C'est ce terme qui fut repris au XIXe siècle par les Allemands (« Bosniake »), les Français (« Bosniaque ») et les Anglais (« Bosniak ») pour nommer l'habitant de Bosnie. Il garda ce sens premier jusqu'à l'éclatement de la Yougoslavie dans les années 1990.
En Bosnie en revanche, la dénomination Bošnjak tomba en désuétude au début du XXe siècle pour céder la place à Bosanac, car les catholiques et les orthodoxes ne se reconnaissaient plus dans le terme « Bosniaque / Bošnjak »[3],[4]. Aujourd'hui encore, Bosanac désigne tout habitant de Bosnie-Herzégovine. Bien qu'il ait été traduit en français par « Bosniaque » jusque dans les années 1990, la résurgence de l'appellation Bošnjak pour désigner les seuls Slaves musulmans de Bosnie a conduit à l'utilisation en français du terme de « Bosnien » comme traduction de Bosanac.
Histoire
Les premiers Slaves ont colonisé le territoire de la Bosnie-Herzégovine et des régions avoisinantes au VI et au début du VIIe siècle et se composaient de petites unités tribales tirées d'une seule confédération slave désignée par les Byzantins sous le nom de Sclaveni (tandis que les Antes associés colonisaient les parties orientales des Balkans)[5]. À leur arrivée, les Slaves assimilèrent les tribus paléo-balkaniques, majoritairement romanisées, génériquement connues sous le nom d'Illyriens sur le territoire de la Bosnie-Herzégovine d'aujourd'hui, mais aussi la population celtique romanisée qui s'était mêlée à celles-ci depuis le IVe siècle av. Dans une moindre mesure, les Ostrogoths de langue germanique qui avaient pénétré dans la région à la fin du IVe siècle de notre ère.
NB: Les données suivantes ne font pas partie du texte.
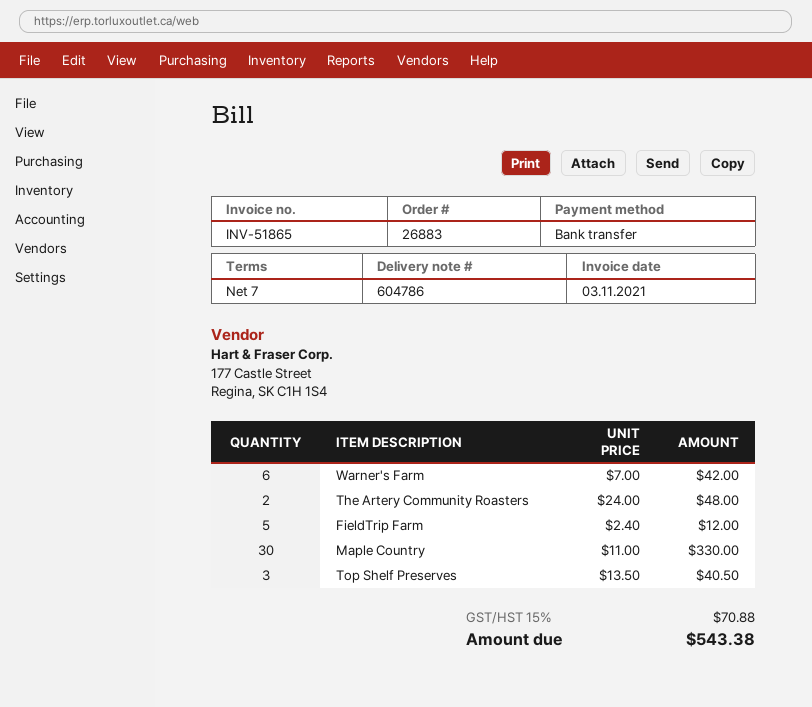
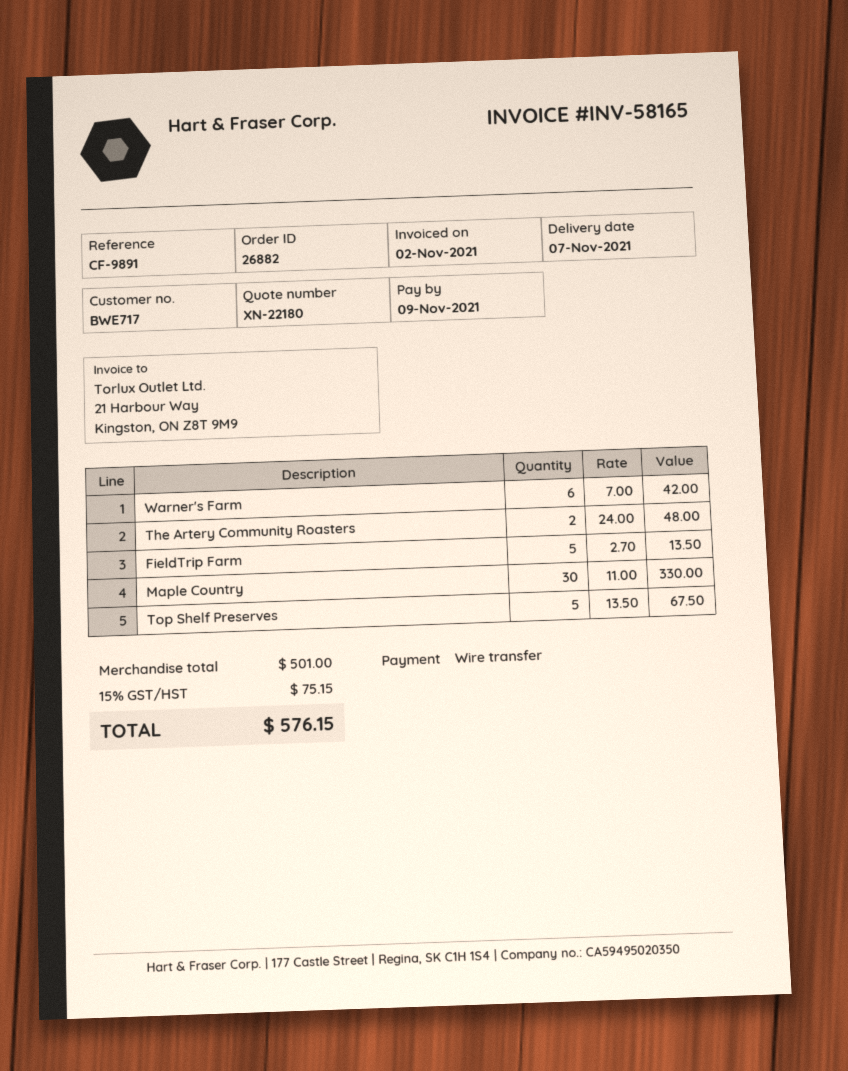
order number: 26883 -> 26882
invoice number: INV-51865 -> INV-58165
invoice date: 2021-11-03 -> 2021-11-02
FieldTrip Farm: 5 x 2.40 = 12.00 -> 5 x 2.70 = 13.50
Top Shelf Preserves: 3 x 13.50 = 40.50 -> 5 x 13.50 = 67.50
tax: 15% = 70.88 -> 15% = 75.15
total: 543.38 -> 576.15

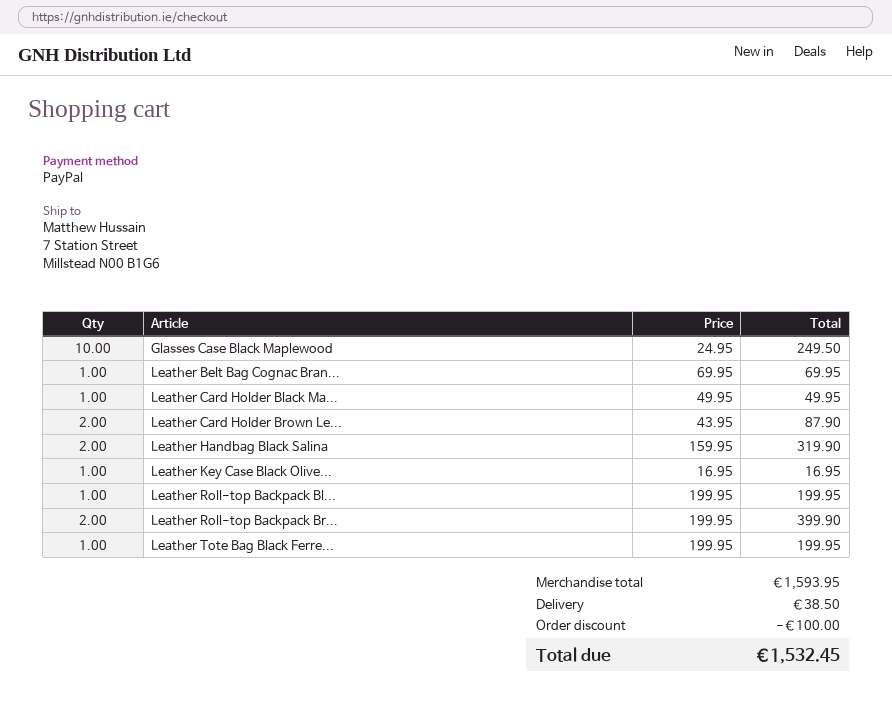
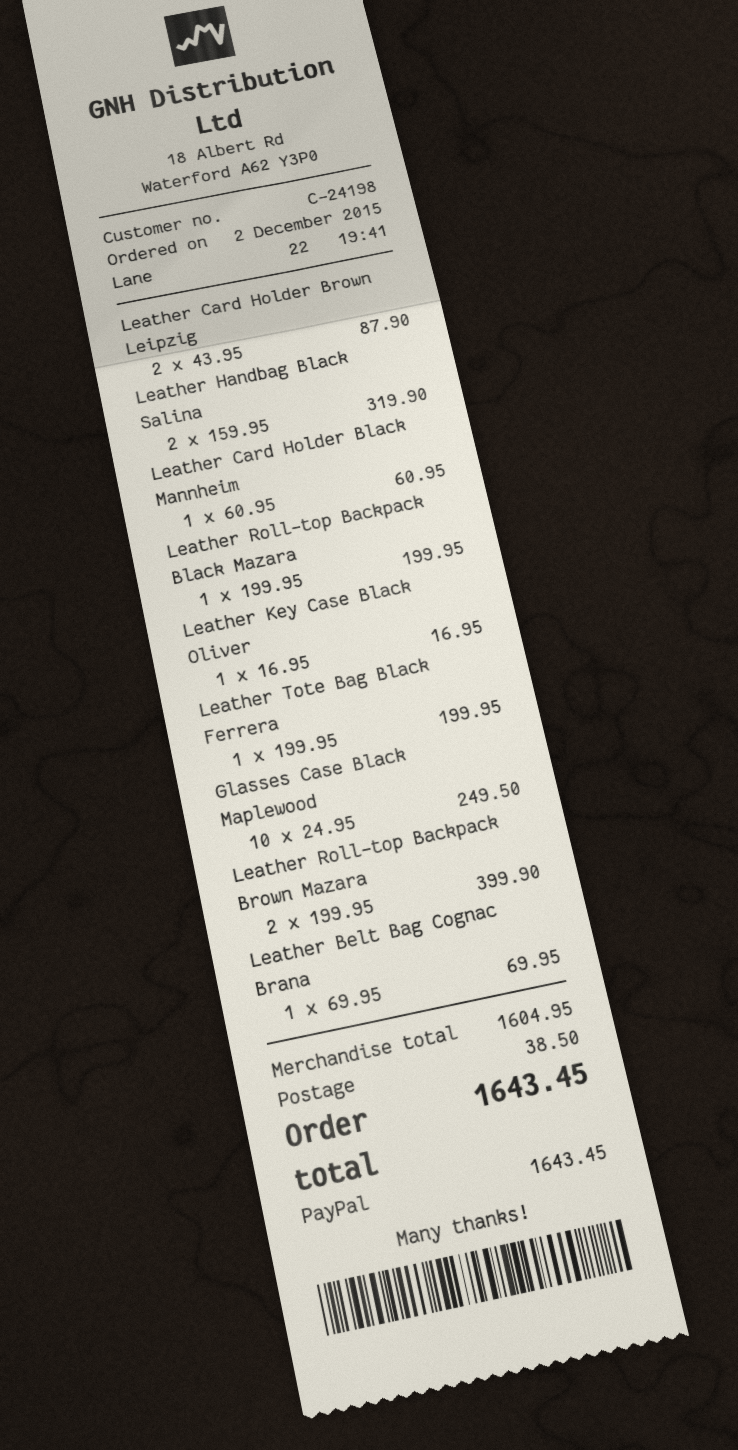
Leather Card Holder Black Ma...: 1 x 49.95 = 49.95 -> 1 x 60.95 = 60.95
subtotal: 1593.95 -> 1604.95
discount: 100.00 -> none
total: 1532.45 -> 1643.45

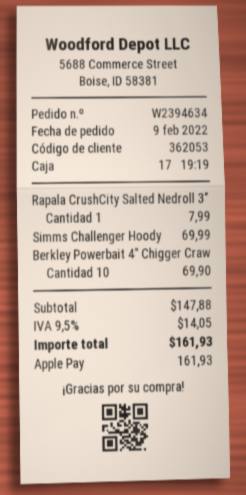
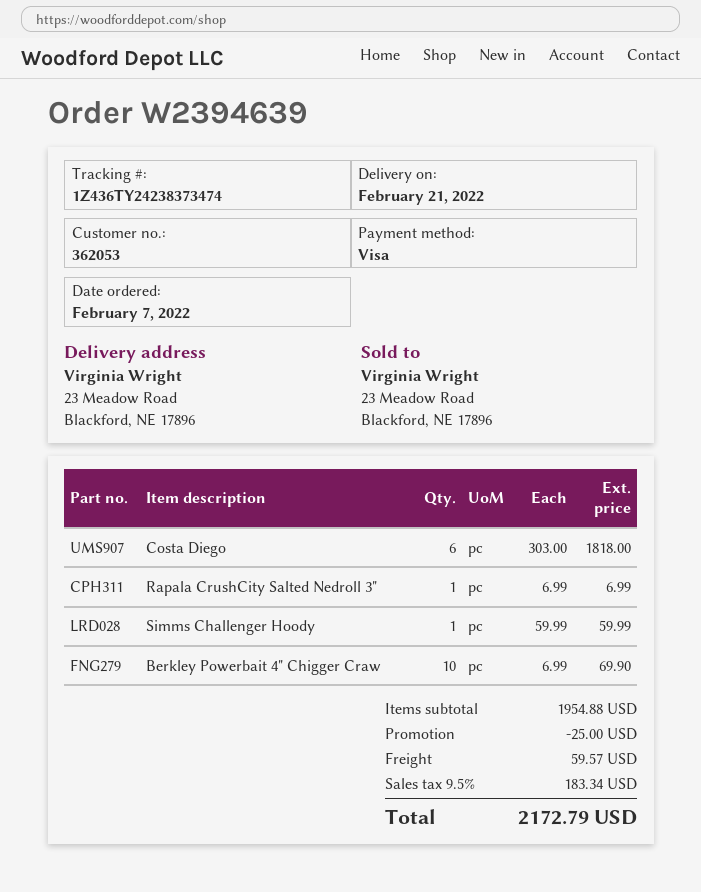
order number: W2394634 -> W2394639
order date: 2022-02-09 -> 2022-02-07
payment method: Apple Pay -> Visa
Rapala CrushCity Salted Nedroll 3": 1 for 7.99 -> 1 for 6.99
Simms Challenger Hoody: 1 for 69.99 -> 1 for 59.99
Costa Diego: none -> 6 for 1818.00
subtotal: 147.88 -> 1954.88
discount: none -> 25.00
shipping: none -> 59.57
tax: 9.5% = 14.05 -> 9.5% = 183.34
total: 161.93 -> 2172.79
Étant une région éloignée et montagneuse, la Bosnie semble avoir été colonisée par un plus petit nombre de colons slaves que la région en général et a peut-être servi de zone de refuge pour les peuples autochtones[6]. Les tribus désignées sous les ethnonymes de « Serbe » et de « Croate » sont décrites comme une seconde migration de différentes tribus au cours du deuxième quart du VIIe siècle qui ne semblent pas avoir été particulièrement nombreuses[7],[8]. Les premières tribus « serbes » et « croates », dont l'identité exacte fait l'objet d'un débat savant[9], sont venues à prédominer sur les Slaves dans les régions voisines. La Bosnie proprement dite semble avoir été un territoire en dehors du royaume serbe et croate et n'est pas énumérée comme une des régions colonisées par ces tribus.
Avec le temps, la Bosnie en vient à former une unité indépendante sous l'autorité d'un dirigeant, Ban Kulin, se nommant bosniaque. Au XIVe siècle, un royaume bosniaque centré sur la rivière Bosna émergea. Ses habitants, quand ils n'utilisent pas des noms plus locaux (comté, régional), se sont appelés Bosniaques[10]. Sous le Ban Kulin, la très grande majorité des habitants se convertit au christianisme bogomile (ou encore patarin), courant qui a été souvent persécuté par le catholicisme romain, ce qui explique entre autres pourquoi, aujourd'hui, les Bosniaques sont majoritairement musulmans.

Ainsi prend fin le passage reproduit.